Civil Civic Debate & Poetry

California Poet Laureate Lee Herrick speaking at Fresno City College, where he has taught for 26 years.

“Civic engagement is not only or mainly about learning how the government works, what each branch does and so on. It’s above all about learning how to engage in public deliberation and argument about big questions that matter. Learning how to listen to those with whom we disagree—and to respond, and to argue, and to defend one’s position with civility and mutual respect. But also with a kind of confidence and poise.

“We are not born knowing how to do this. This is a civic art that democracy requires, and that we need to learn.”
–Michael Sandel

Speaking of “civic art”This week we are resurfacing a couple of pieces inspired by stories CEO Chris Neklason found while scanning the state for our News Digest (see below), and one of them has to do with poetry. 

Many California counties and cities last week announced the appointments of their poet laureates. (Again, you may well find news about your local public poet below.) As champions of civic institutions doing cool stuff, we applaud the state’s robust commitment to poetry. And I commend you to a signal booster below introducing Lee Herrick, who was named California’s poet laureate in 2022, and remains in that post.

Herrick has taught poetry at Fresno City College for 26 years, and served as that city’s poet laureate for two of those. He takes his quasi-governmental role seriously, seeing himself as “a conduit between the literary and poetry world, and the civic and public sphere.” 

To that end, Herrick, who was weaned on punk and Run-D.M.C., initiated a project called “Our California,” in which he invited poets of any experience level, age or background to compose a poem about their city, town, or state, “exploring what they love about it, what joy they find in it, what they would change about it, or what they hope for.”
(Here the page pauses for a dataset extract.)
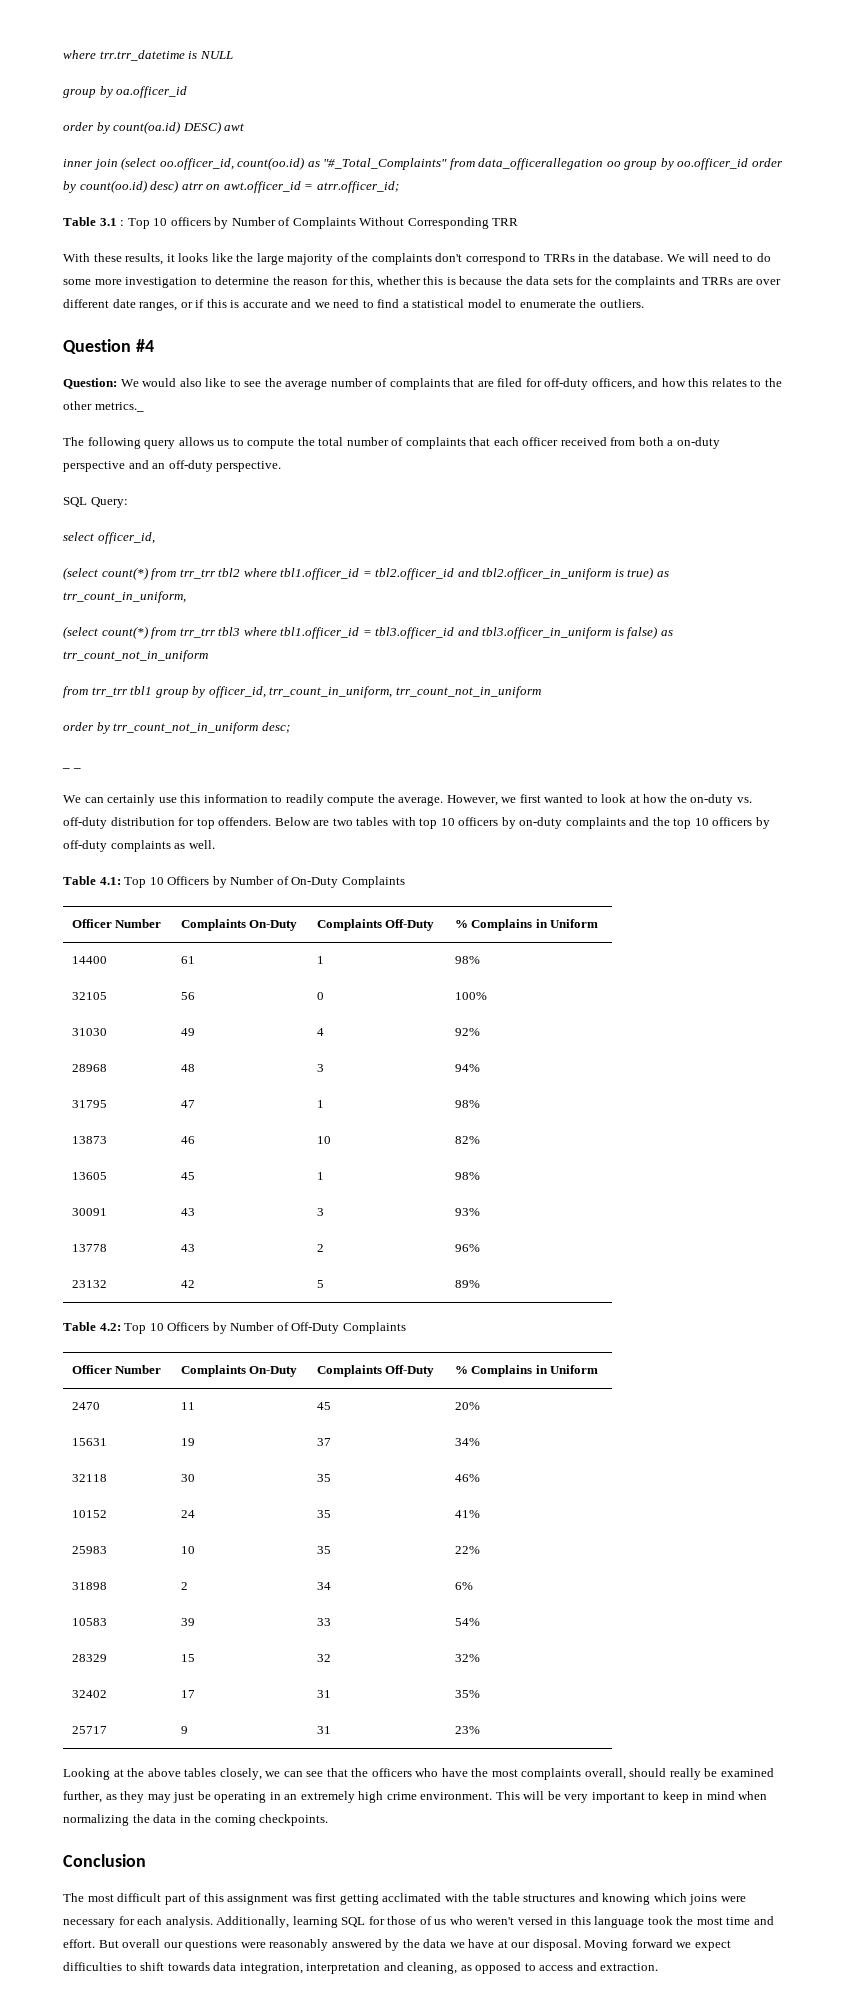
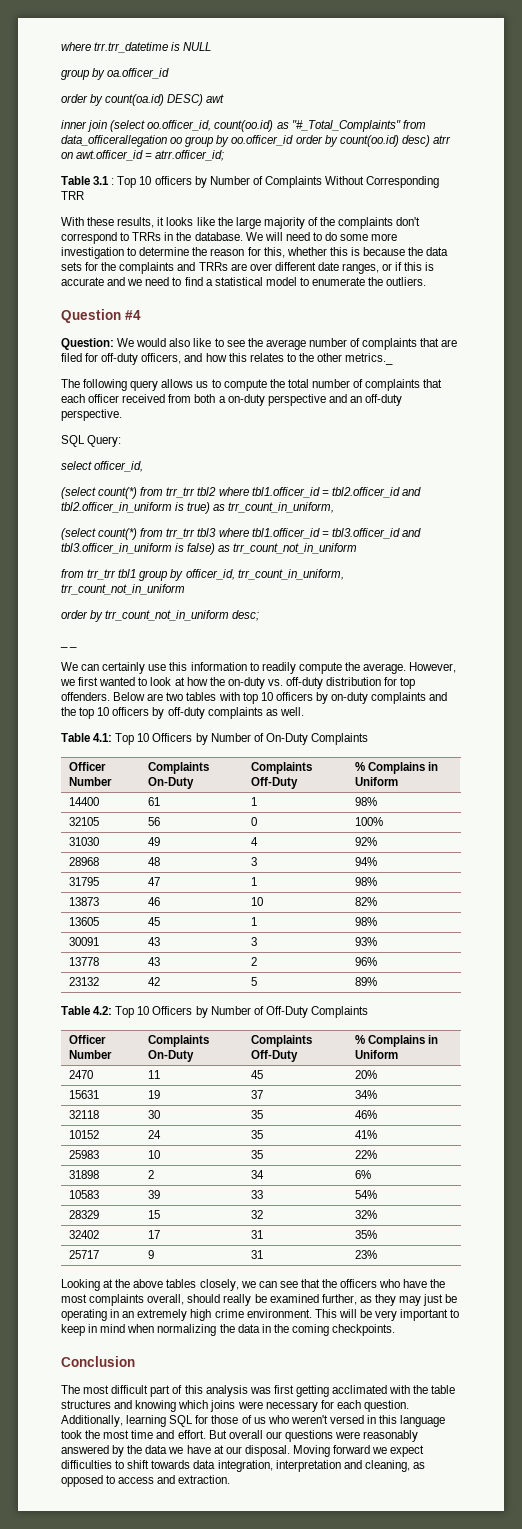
[227,1894,289,1905] assignment -> [205,1385,248,1397] analysis
[165,1916,213,1928] analysis. -> [363,1400,409,1412] question.

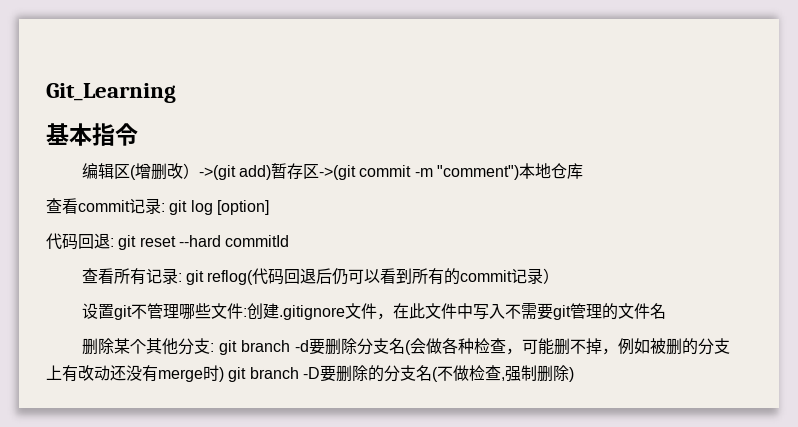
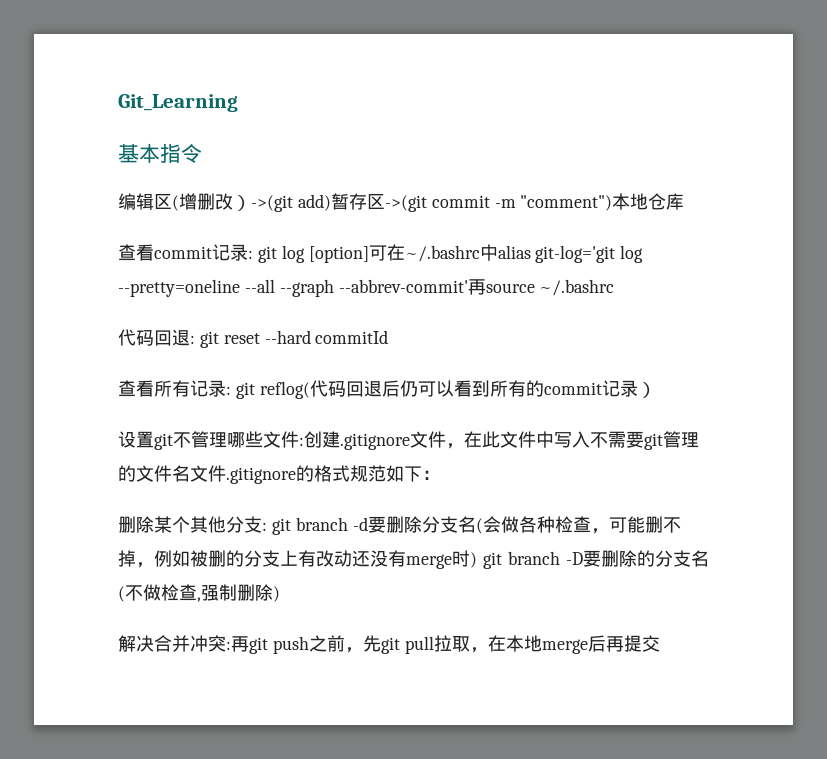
(269, 207) none -> [368,244,644,263] [118,279,615,297] 可在~/.bashrc中alias git-log='git log --pretty=oneline --all --graph --abbrev-commit'再source ~/.bashrc
(666, 311) none -> [190,465,440,484] 文件.gitignore的格式规范如下：
(574, 374) none -> [118,635,660,654] // 解决合并冲突:再git push之前，先git pull拉取，在本地merge后再提交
The submissions to the project are closed, but you can find some powerful work, arranged by county, on the Our California website.

Can Democrats and Republicans talk to each other?

Chris found an item last week involving another Central Valley city, in this case Manteca, in San Joaquin County. There, the Manteca Interfaith Community Appeal (MICA) is hosting a gathering of a group called Braver Angels. 

From the Manteca/Rippon Bulletin: “Braver Angels is leading the nation’s largest cross-partisan, volunteer-led movement to bridge the partisan divide for the good of our democratic republic.

 “The organization’s  goal is to “bring together ‘We the People’ to find a hopeful alternative to toxic politics. The American Hope campaign is equipping Americans across the political spectrum to work together and demand the same of politicians from both parties.”

I realize that a call for cease-fire and reconciliation at this moment in history may seem like an outrage to folks on either side of a political divide that has become a yawning chasm. Before continuing, I want to state for the record that California Local is a non-partisan purveyor of news and information. That does not mean we are neutral. We do not claim journalistic objectivity—our perspective is not the “view from nowhere.” We are a fact-based organization with a commitment to truth and to democracy.

Speaking for myself, like many of my professional peers, I do not identify as a member of a political party, but rather as a journalist. In my trade, the first step is to consider all sides of every issue. I will admit that that has been more difficult over the past decade than ever before. I’ve come to believe, over the past several months, that there has never been a more important time to do it.

I believe the political philosopher Michael Sandell, quoted at the top of this brief essay, makes the best argument for this, when he suggests that the most important thing we all must do as citizens is to “learn to listen, respectfully and attentively, to those with whom we disagree.” Hard work. Hope this helps.